Assignment
Every line in the data below that includes "Cage" belongs in the answer, copied as it stands.
*** Opening Information shown ***
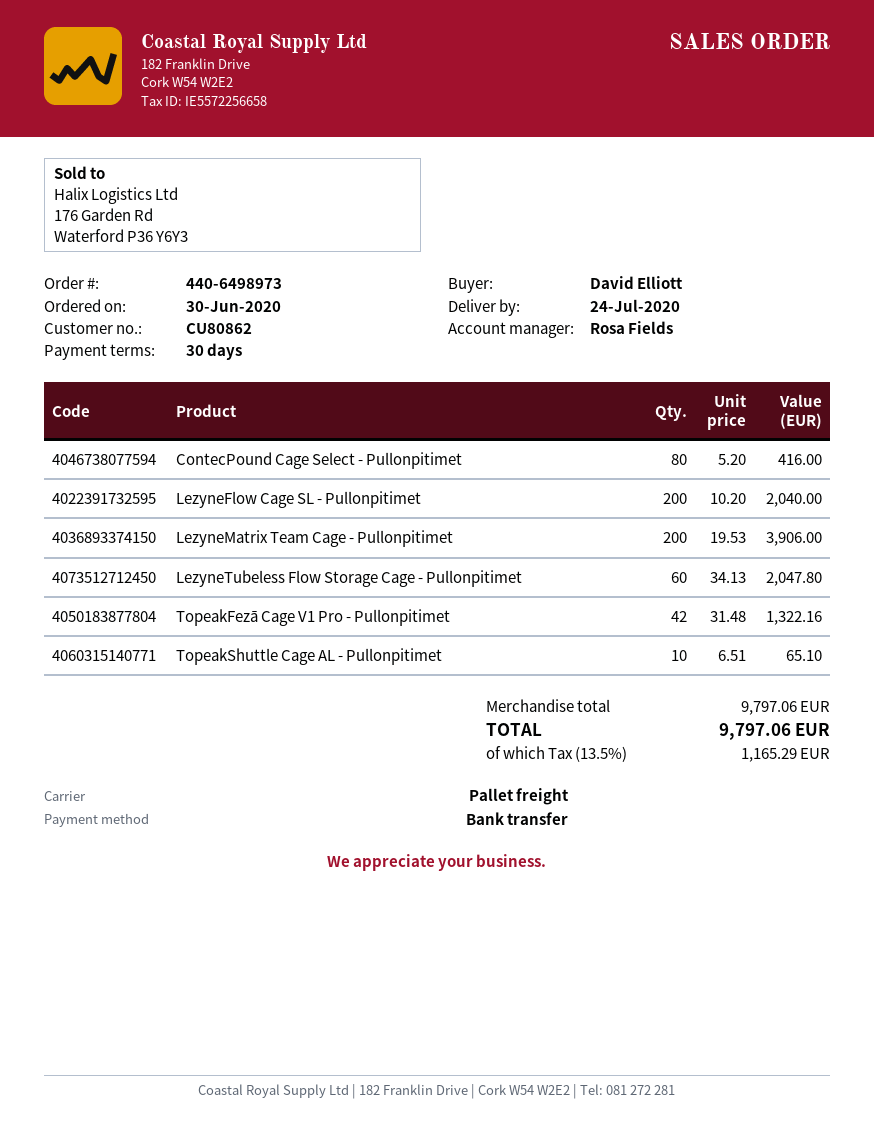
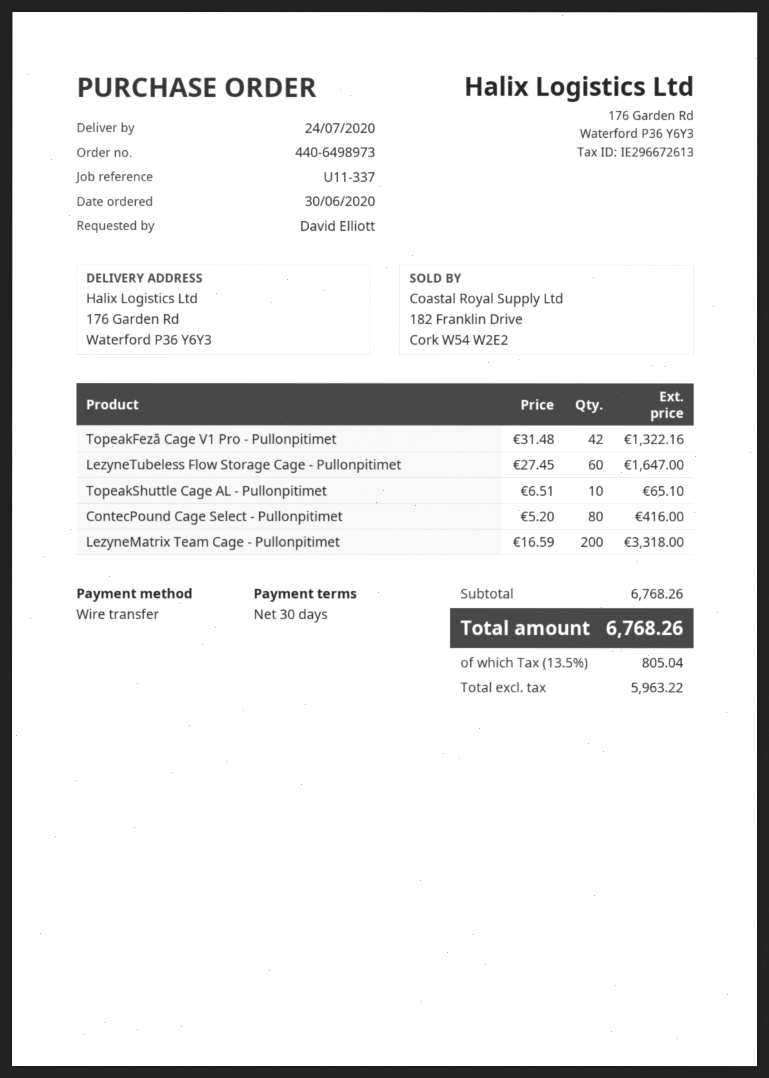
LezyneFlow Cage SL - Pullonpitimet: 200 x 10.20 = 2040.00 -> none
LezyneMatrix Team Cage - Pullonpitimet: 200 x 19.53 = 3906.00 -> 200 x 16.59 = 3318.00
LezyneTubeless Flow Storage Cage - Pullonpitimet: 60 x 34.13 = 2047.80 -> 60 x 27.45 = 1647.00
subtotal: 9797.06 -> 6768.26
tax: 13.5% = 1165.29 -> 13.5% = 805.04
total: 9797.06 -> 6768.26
*** Closing Information shown ***
Output of the task
LezyneFlow Cage SL - Pullonpitimet: 200 x 10.20 = 2040.00 -> none
LezyneMatrix Team Cage - Pullonpitimet: 200 x 19.53 = 3906.00 -> 200 x 16.59 = 3318.00
LezyneTubeless Flow Storage Cage - Pullonpitimet: 60 x 34.13 = 2047.80 -> 60 x 27.45 = 1647.00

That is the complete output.